▶ [TASK TO COMPLETE]:
Only the number is wanted: how many lines below contain "DocumentRoot"?

▶ [DATA TO EXAMINE]:
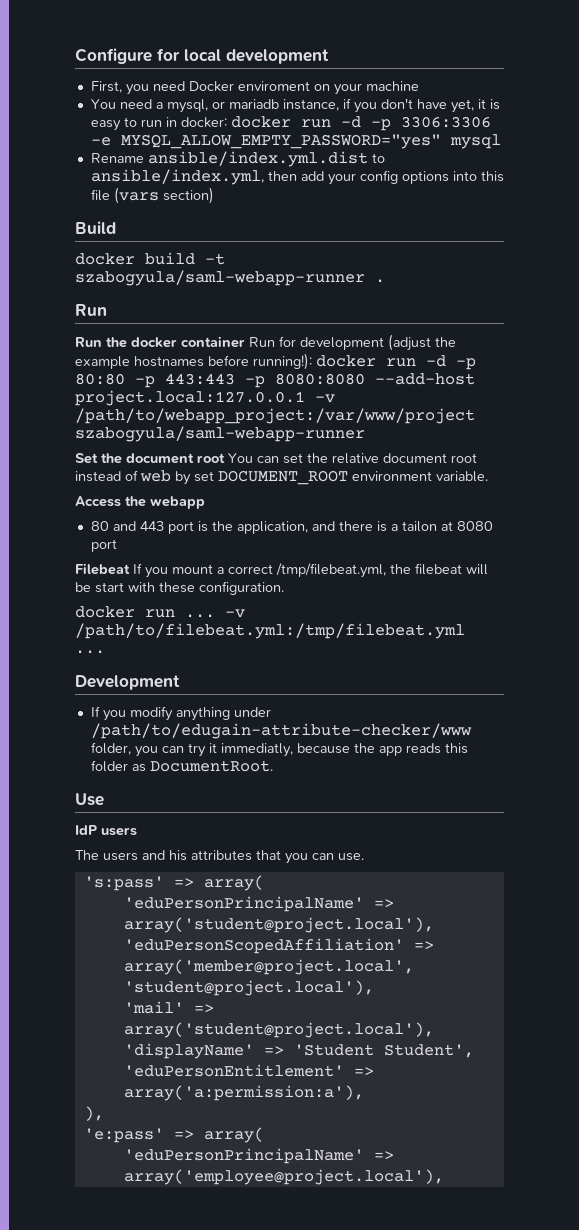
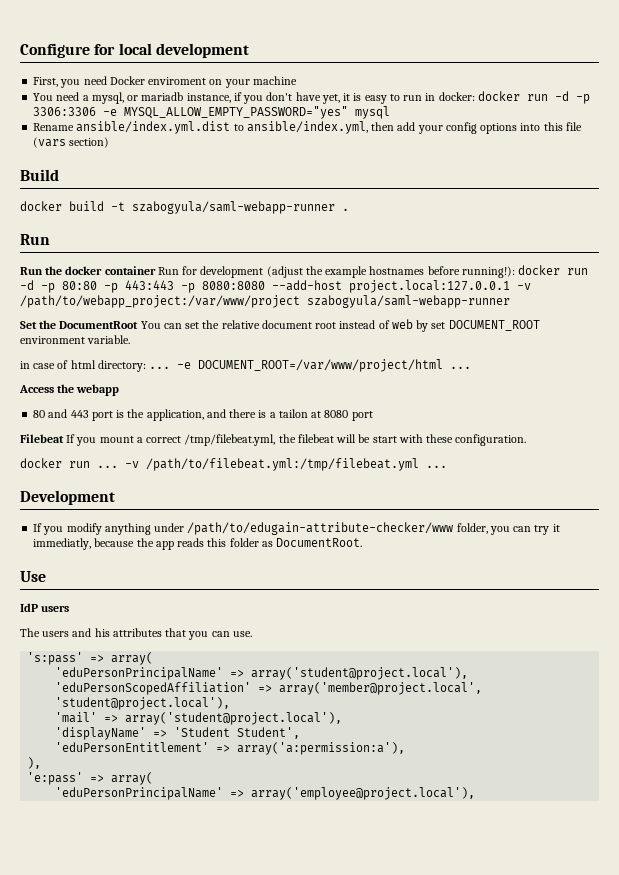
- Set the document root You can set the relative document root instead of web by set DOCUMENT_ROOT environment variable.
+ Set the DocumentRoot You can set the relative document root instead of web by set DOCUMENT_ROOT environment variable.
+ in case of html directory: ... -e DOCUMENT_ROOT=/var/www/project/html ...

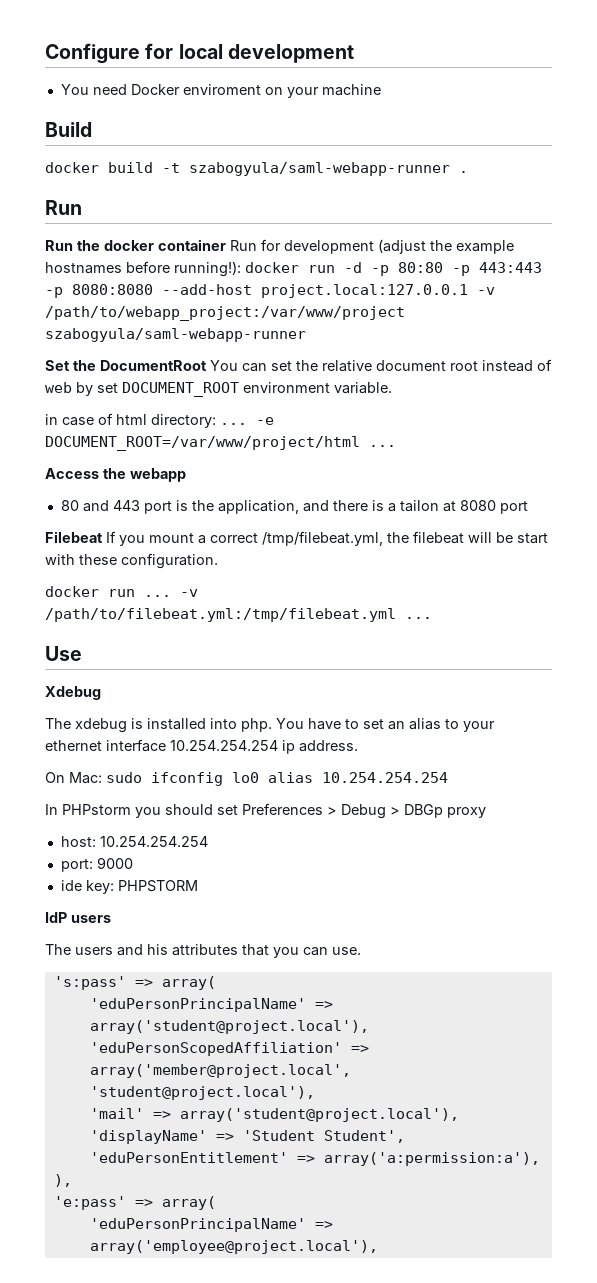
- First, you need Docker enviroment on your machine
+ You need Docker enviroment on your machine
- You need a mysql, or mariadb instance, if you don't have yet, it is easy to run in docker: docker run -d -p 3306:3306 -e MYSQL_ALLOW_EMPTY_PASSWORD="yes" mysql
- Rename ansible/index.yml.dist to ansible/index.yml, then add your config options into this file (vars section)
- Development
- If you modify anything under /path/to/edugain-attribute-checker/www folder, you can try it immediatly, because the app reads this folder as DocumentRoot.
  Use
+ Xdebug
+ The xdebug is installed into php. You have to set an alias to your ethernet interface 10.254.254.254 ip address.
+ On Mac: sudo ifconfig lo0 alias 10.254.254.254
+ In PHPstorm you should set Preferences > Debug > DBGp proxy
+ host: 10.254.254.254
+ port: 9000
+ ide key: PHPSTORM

▶ [EXERCISE OUTPUT]:
2